*What to work on:*
Scan the entries that follow and copy out every line containing "invoice".

Data excerpts
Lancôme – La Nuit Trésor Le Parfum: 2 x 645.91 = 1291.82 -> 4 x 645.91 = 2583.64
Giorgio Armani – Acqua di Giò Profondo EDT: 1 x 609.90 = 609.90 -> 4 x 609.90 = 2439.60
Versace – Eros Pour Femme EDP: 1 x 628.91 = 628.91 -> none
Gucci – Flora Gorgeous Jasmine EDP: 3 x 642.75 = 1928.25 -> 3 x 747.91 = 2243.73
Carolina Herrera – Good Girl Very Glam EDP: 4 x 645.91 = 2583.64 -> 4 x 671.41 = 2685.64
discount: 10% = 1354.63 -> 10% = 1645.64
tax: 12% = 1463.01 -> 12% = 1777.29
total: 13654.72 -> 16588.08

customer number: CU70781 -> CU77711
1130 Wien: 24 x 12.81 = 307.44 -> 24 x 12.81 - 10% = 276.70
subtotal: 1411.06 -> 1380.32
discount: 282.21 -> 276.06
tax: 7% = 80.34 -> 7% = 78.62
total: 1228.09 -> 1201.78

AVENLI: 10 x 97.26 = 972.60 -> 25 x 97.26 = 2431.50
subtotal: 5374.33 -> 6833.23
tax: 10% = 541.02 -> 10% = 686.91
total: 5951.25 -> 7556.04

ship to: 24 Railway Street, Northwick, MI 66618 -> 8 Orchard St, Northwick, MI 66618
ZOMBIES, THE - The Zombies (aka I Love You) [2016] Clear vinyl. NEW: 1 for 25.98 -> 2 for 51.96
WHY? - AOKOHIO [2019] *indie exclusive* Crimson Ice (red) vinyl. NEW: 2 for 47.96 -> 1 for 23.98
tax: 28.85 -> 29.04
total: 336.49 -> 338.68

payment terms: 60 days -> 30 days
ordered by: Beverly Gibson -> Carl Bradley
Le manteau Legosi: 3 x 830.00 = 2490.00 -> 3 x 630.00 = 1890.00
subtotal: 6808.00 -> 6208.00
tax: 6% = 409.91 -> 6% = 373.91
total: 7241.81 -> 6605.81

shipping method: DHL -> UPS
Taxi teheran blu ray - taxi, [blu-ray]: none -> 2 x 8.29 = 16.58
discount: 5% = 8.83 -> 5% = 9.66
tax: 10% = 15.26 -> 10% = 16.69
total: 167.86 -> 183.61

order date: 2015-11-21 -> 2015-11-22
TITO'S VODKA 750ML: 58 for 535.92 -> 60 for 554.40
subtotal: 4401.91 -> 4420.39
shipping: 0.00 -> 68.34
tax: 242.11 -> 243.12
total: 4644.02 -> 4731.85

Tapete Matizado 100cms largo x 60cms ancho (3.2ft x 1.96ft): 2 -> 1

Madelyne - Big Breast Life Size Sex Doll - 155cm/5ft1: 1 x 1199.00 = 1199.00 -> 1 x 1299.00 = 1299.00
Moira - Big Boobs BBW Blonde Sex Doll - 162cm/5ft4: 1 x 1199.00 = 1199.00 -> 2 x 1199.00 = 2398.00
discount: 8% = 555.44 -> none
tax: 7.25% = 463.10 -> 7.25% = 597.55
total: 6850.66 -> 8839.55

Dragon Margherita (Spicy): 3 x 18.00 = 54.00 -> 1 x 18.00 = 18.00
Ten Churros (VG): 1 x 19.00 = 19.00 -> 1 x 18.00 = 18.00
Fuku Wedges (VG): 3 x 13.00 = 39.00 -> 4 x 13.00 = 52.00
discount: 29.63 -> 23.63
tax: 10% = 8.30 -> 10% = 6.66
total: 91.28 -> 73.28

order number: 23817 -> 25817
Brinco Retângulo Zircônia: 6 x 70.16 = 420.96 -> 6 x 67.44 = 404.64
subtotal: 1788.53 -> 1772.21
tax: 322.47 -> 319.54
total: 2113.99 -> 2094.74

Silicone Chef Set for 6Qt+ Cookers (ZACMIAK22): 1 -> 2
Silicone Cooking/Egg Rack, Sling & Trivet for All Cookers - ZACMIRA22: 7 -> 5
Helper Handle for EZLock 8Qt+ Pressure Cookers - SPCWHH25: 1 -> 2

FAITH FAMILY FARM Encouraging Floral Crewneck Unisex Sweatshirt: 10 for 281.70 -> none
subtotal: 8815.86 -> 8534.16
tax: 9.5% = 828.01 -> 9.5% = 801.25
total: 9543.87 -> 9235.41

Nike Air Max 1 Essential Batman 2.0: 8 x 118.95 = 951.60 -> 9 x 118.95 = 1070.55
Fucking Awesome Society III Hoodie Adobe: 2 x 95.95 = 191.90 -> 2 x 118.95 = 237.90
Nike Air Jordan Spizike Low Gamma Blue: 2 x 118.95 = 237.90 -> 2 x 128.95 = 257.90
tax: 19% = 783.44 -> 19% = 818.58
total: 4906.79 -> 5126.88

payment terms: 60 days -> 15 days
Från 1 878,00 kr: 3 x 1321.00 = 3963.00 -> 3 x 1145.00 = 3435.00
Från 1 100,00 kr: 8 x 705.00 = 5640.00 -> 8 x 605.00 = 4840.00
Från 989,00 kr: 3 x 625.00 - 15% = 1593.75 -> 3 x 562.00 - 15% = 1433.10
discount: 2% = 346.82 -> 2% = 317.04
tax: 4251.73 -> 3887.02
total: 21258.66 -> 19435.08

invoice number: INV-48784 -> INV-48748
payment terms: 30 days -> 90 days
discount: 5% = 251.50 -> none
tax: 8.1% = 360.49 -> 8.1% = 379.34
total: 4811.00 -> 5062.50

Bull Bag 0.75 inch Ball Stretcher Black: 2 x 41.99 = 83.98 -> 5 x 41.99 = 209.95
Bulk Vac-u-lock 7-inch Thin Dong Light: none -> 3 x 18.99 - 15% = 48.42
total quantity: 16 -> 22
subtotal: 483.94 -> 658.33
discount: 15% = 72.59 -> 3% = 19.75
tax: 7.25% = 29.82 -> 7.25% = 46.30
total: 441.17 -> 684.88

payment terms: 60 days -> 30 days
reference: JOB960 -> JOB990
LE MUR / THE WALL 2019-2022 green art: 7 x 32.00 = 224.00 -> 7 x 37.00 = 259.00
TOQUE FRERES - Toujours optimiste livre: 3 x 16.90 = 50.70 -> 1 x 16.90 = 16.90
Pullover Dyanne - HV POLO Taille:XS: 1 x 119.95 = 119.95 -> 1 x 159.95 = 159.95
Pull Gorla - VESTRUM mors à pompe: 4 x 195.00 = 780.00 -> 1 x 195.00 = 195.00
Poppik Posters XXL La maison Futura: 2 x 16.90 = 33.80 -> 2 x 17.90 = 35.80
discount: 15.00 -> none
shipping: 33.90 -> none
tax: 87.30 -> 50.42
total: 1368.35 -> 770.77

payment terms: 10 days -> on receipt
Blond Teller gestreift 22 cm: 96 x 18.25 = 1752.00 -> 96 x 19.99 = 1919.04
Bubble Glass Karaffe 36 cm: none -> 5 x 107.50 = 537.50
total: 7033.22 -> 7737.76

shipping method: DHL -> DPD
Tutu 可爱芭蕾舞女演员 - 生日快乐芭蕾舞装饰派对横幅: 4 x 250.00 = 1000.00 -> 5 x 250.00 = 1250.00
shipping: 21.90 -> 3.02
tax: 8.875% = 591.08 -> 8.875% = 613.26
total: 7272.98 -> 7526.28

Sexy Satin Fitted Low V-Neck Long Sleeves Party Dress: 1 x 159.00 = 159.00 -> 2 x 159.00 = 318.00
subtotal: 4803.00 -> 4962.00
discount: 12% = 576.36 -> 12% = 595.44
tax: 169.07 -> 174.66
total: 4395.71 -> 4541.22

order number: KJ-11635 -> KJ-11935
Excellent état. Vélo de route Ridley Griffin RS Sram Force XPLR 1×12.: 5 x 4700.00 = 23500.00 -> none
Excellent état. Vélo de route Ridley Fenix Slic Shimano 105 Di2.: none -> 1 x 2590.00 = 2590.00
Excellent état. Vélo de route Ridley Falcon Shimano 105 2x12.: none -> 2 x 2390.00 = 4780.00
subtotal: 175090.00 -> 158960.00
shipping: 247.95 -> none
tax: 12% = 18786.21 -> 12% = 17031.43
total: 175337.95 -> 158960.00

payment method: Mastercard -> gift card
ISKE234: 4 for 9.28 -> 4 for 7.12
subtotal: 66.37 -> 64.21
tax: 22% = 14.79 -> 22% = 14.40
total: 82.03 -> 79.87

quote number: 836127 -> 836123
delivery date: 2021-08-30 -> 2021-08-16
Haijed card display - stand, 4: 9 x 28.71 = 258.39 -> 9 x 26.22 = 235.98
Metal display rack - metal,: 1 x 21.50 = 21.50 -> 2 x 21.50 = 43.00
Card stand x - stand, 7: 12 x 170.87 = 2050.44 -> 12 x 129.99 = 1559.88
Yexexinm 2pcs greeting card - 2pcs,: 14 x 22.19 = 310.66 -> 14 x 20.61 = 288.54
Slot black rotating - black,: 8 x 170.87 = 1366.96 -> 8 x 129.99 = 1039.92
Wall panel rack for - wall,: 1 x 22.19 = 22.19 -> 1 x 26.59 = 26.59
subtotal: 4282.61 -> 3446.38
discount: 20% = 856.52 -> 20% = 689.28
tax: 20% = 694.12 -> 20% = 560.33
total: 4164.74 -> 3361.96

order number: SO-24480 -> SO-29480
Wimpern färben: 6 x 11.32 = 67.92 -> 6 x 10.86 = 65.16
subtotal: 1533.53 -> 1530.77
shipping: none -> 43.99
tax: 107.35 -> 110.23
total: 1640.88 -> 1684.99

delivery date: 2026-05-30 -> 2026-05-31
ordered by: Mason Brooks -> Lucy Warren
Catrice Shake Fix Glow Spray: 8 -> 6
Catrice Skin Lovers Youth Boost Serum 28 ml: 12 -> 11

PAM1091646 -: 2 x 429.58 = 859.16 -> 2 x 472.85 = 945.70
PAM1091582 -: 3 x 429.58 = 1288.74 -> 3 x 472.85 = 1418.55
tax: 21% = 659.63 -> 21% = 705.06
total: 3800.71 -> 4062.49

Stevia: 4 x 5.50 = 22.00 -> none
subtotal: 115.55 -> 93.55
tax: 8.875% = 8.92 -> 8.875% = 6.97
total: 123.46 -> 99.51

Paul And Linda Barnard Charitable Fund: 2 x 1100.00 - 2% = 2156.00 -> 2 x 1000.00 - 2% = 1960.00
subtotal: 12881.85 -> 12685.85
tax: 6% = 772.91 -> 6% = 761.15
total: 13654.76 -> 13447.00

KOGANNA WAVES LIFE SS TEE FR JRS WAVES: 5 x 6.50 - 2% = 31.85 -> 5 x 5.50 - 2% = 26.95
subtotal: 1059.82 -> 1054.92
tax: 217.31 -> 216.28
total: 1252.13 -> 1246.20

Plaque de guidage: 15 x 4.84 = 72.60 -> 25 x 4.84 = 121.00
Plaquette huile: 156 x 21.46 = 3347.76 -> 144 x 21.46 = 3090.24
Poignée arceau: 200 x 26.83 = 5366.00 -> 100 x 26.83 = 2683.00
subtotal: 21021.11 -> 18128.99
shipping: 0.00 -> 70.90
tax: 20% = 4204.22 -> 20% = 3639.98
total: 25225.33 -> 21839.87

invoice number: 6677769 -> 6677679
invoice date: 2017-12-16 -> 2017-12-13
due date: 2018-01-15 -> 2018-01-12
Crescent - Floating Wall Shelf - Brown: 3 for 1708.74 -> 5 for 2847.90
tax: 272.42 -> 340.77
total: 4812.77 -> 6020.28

*Solution for this task:*
invoice number: INV-48784 -> INV-48748
invoice number: 6677769 -> 6677679
invoice date: 2017-12-16 -> 2017-12-13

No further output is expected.